There will likely be some stations sold off where there is duplication, but the deal brings major markets like New York, Los Angeles and Miami into the Sinclair fold. The total number of stations will exceed 200, covering some 72% of U.S. households. That’s without the UHF discount, an ownership cap that the now-Republican-controlled FCC just voted to remove. (With the discount applied, it would still be at 42%, which is beyond the current threshold of 39%.)

With so much scale, and so much technology waiting to be rolled out, what could go wrong? Well, there’s the simple blocking and tackling of going from the current ATSC 1.0 standards to 3.0 (2.0 was developed but eventually scrapped). As Cablefax and others have reported, there are signs of discord among the parties who will need to team up for the conversion, especially the pay-TV operators. Broadcasters, of course, have sounded bullish notes on 3.0, especially at last month’s NAB Show, where it was practically a religious mantra. The rollout is technically under way, though consumers will need new TV sets or devices in order to experience it in full.

Apart from the tech conversion, there is also the matter of how it will scale financially. Even if there is an endless new frontier of broadcast homes suddenly opened up to hyper-targeted ad buys, does that make the most sense from the sell side?
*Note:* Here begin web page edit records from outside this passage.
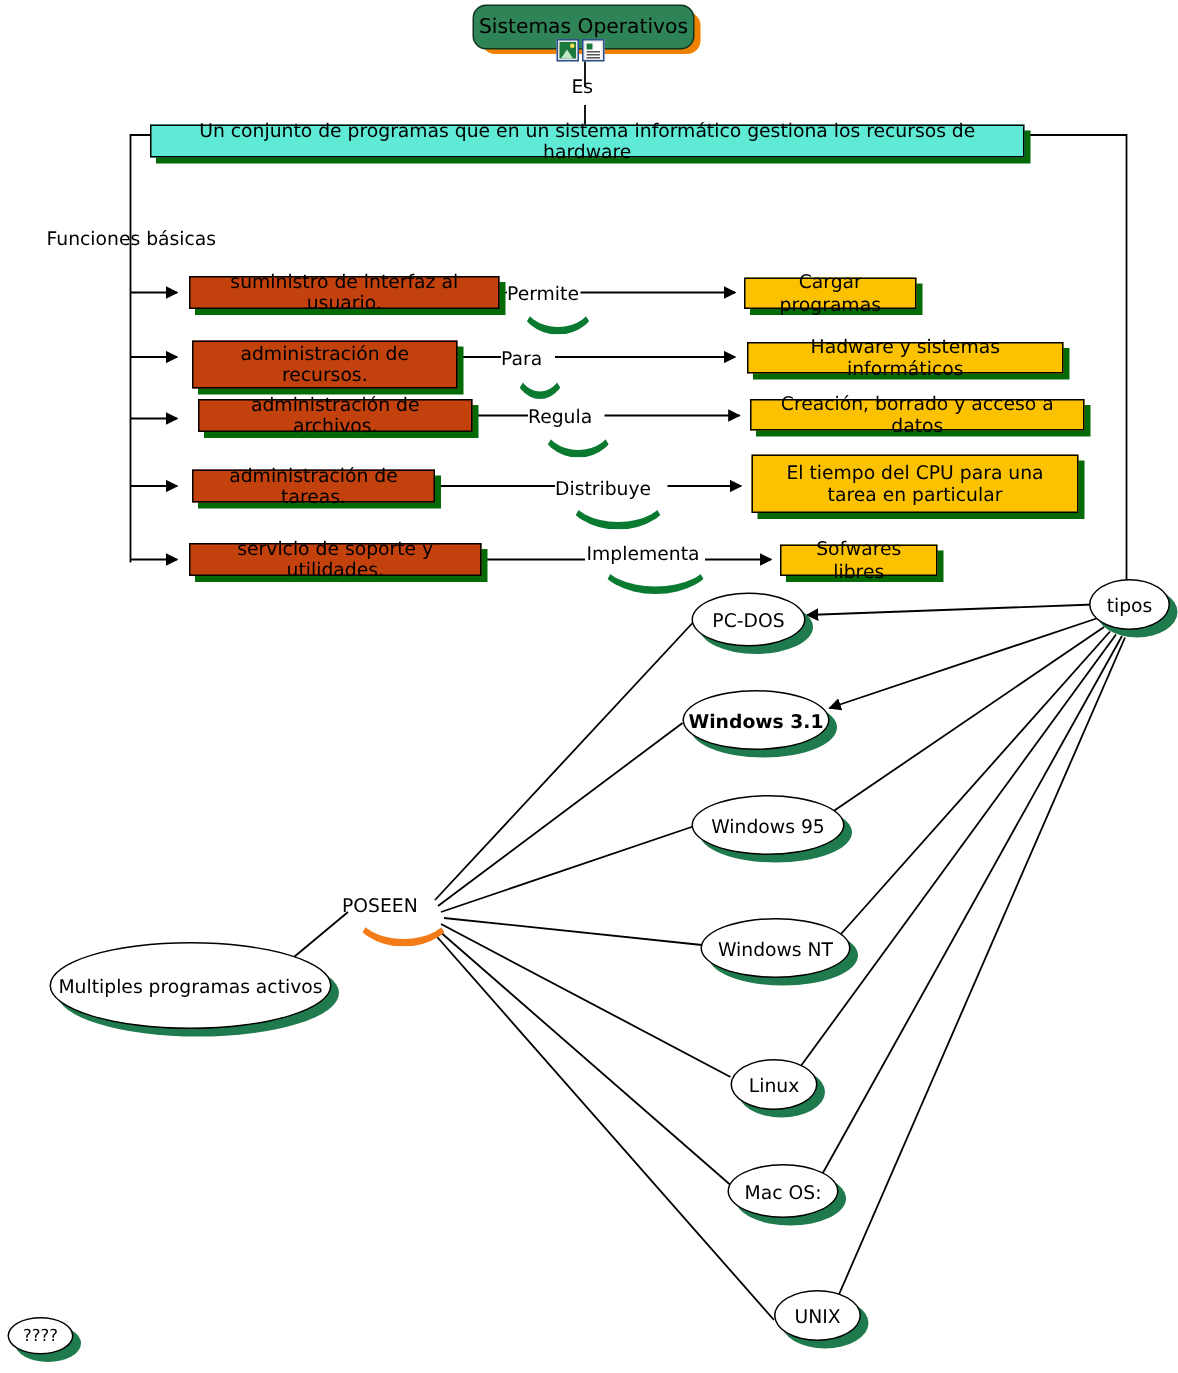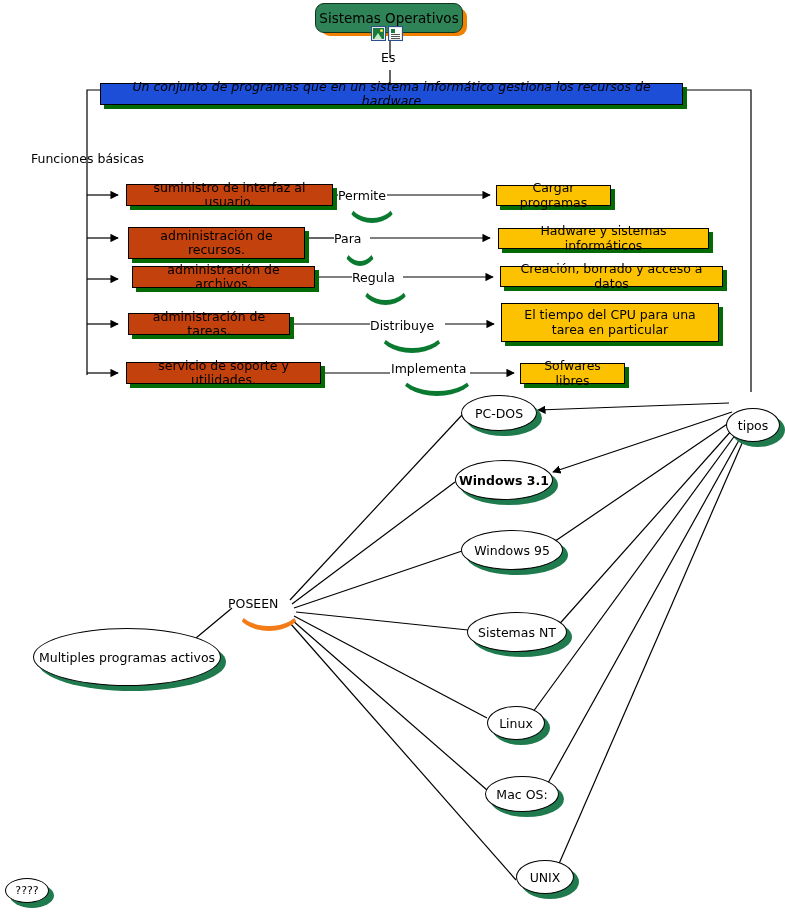--- a/index.html
+++ b/index.html
@@ -74,7 +74,7 @@
     line-height:1.15;
     padding:0 5px;
   }
-  .box-green .face{background:#1d4ed8;font-size:12.5px;font-style:italic;}
+  .box-green .face{background:#5eead4;font-size:12.5px;}
   .box-orange .face{background:#c2410c;font-size:12.5px;}
   .box-amber  .face{background:#fcc200;font-size:12.5px;}
 

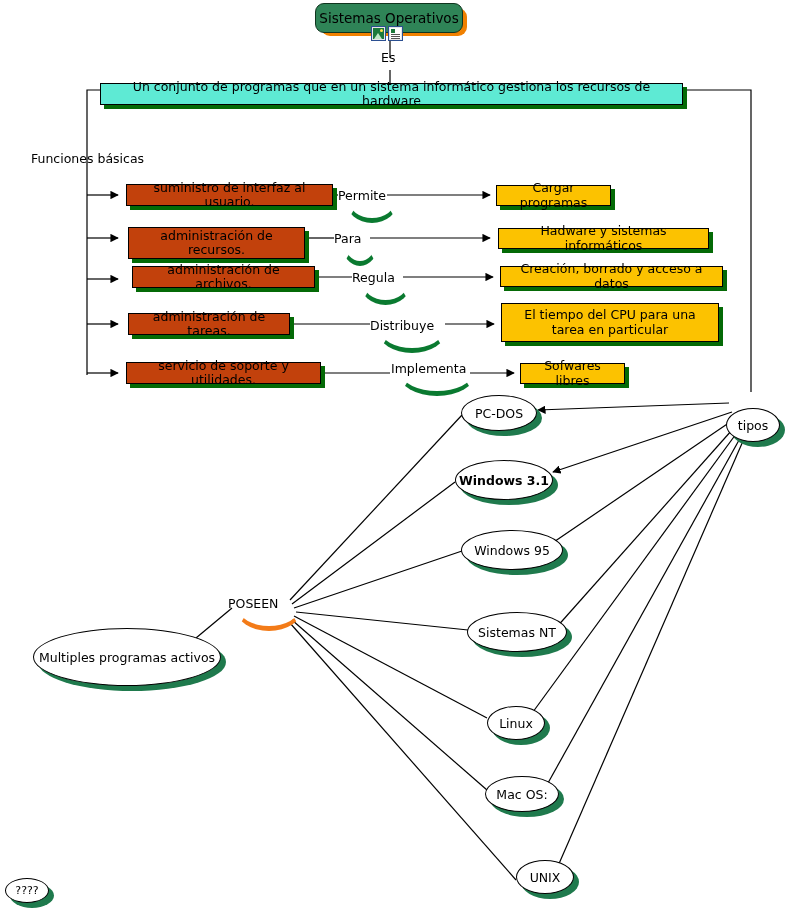--- a/index.html
+++ b/index.html
@@ -257,7 +257,7 @@
     <div class="face">Sofwares libres</div>
   </div>
 
-  <div class="ellwrap" style="left:726px;top:408px;width:54px;height:34px;">
+  <div class="ellwrap" style="left:726px;top:386px;width:54px;height:34px;">
     <div class="eshadow"></div>
     <div class="eface">tipos</div>
   </div>

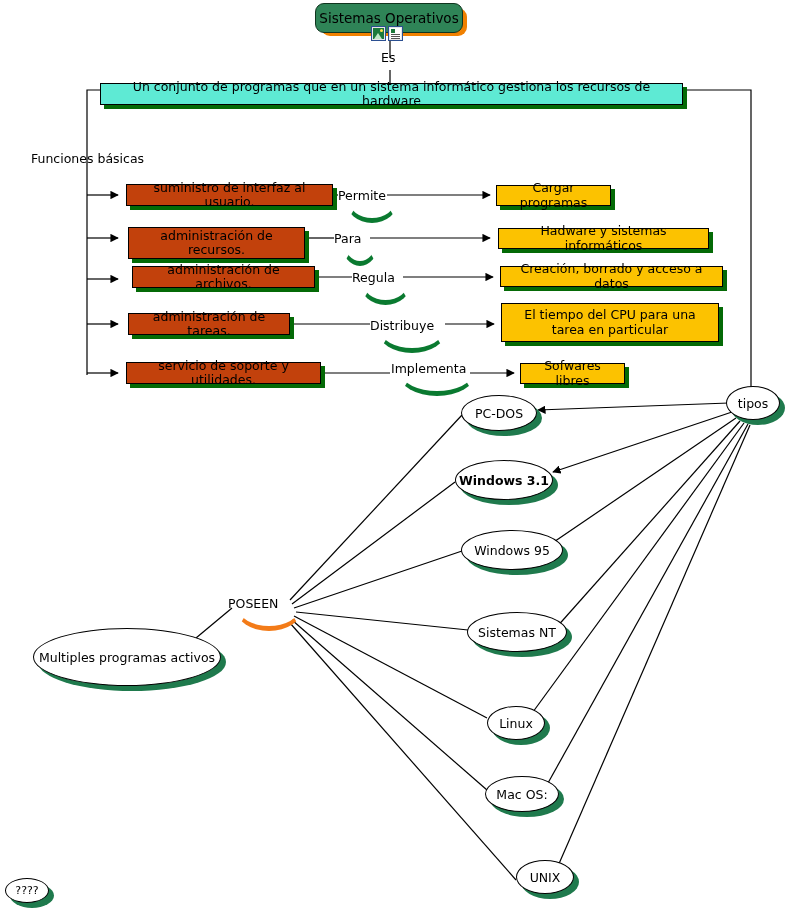--- a/index.html
+++ b/index.html
@@ -276,7 +276,7 @@
   </div>
   <div class="ellwrap" style="left:467px;top:612px;width:100px;height:40px;">
     <div class="eshadow"></div>
-    <div class="eface">Sistemas NT</div>
+    <div class="eface">Windows NT</div>
   </div>
   <div class="ellwrap" style="left:487px;top:706px;width:58px;height:34px;">
     <div class="eshadow"></div>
Buyers want targeting, especially seeing what kind of visibility digital platforms afford them, but sellers need to take a beat, some vets emphasize.

“There are open questions on live linear TV advertising addressability and how much TV networks truly benefit from the laser-targeting of viewers,” Accenture managing director Mike Chapman told Found Remote recently. “Specifically, networks and broadcasters need to determine what the potential impacts to price and volume are as you parse up and price your ad inventory more granularly for targeted ads, versus the mass advertising approach that takes place today on TV.”